第3話
ウィトは、そびえ立つ黒い断崖を見上げた。傍らに立つラゴも同じように見上げ、黒い鼻をひくひくと動かしている。
「ここで匂いは消えているのか?」
ウィトは、ラゴに顔を向ける。ラゴは大きく頷いた。そして、大きく腕で円を描くと、複雑な手振りと荒い息を数回吐き出す。
「大勢がここで死んだ……」
ウィトは呻くように呟く。この突出して屹立する巨岩の他に、大小の岩が立ち並んだ岩場には、生命の気配など何もない。皆、ここで最期を迎えたのか?だが、だとしたら骸はどこにあるのだろうか。
「血の匂いがするのは、あの岩山の上なんだね?」
ウィトの問いに、ラゴは首を傾げた。手があちこちを指した後、自分の鼻を触る。
「ここだけじゃないのか……」
戦いが長引いたのならば、広い範囲に血の匂いが散らばっているのは理解できる。まずは、その痕跡を辿るしかないだろう。

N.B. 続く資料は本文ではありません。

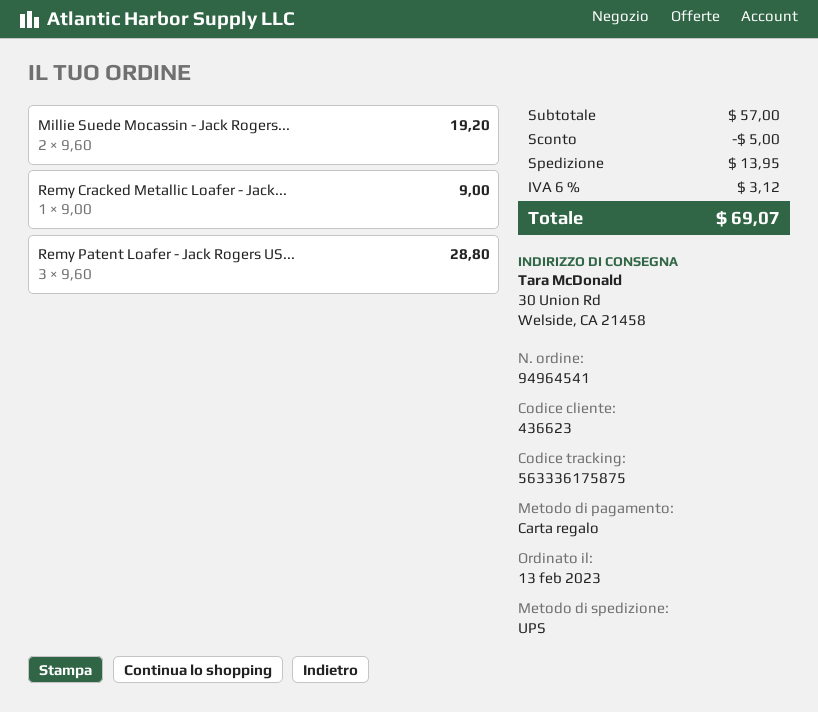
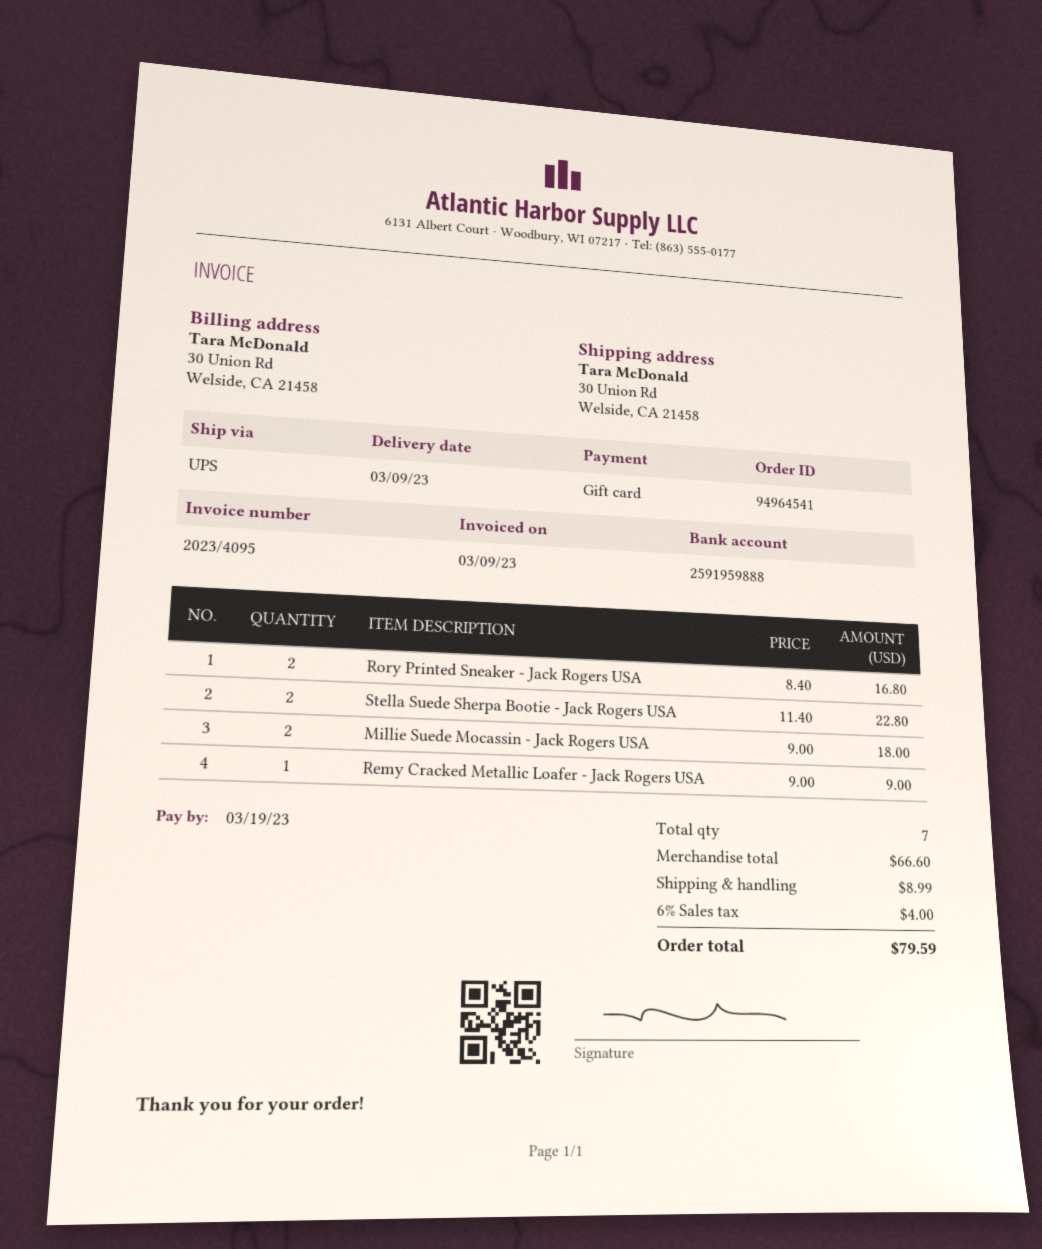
Millie Suede Mocassin - Jack Rogers...: 2 x 9.60 = 19.20 -> 2 x 9.00 = 18.00
Remy Patent Loafer - Jack Rogers US...: 3 x 9.60 = 28.80 -> none
Rory Printed Sneaker - Jack Rogers USA: none -> 2 x 8.40 = 16.80
Stella Suede Sherpa Bootie - Jack Rogers USA: none -> 2 x 11.40 = 22.80
subtotal: 57.00 -> 66.60
discount: 5.00 -> none
shipping: 13.95 -> 8.99
tax: 6% = 3.12 -> 6% = 4.00
total: 69.07 -> 79.59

「匂いの痕を辿ろう。一番激しい戦いの場所に、騎士シアタカはいたはずだ」
ウィトが言うと、ラゴは頷いた。
ラゴに導かれながら、恐鳥は起伏の激しい岩場を跳ねるようにして進んだ。鞍上から身体が放り出されないように太腿に力を込めながら、周囲に注意を払う。
シアタカたちと別れた戦場では、仲間たちの死体は放置されたままだった。すでにカラデア軍は立ち去った後で、すぐに痕跡を覆い隠してしまう沙海に残された僅かな手掛かりから、北へ向かったことが分かった。予定通り、カラデアへ援軍へ向かうのだろう。
戦場跡に残された死体の中に、シアタカはいなかった。埋葬できないことを詫びながら、ウィトは死者への祈りを捧げた。
その後、少数の部隊が南へ向かう痕跡を発見したのだ。援軍の中から人員を割いてでも逆の方向へ向かう必要ができたということは、生き残った部隊を追わなければならないということだ。ウィトはその推測に希望を託して、ここまでやって来た。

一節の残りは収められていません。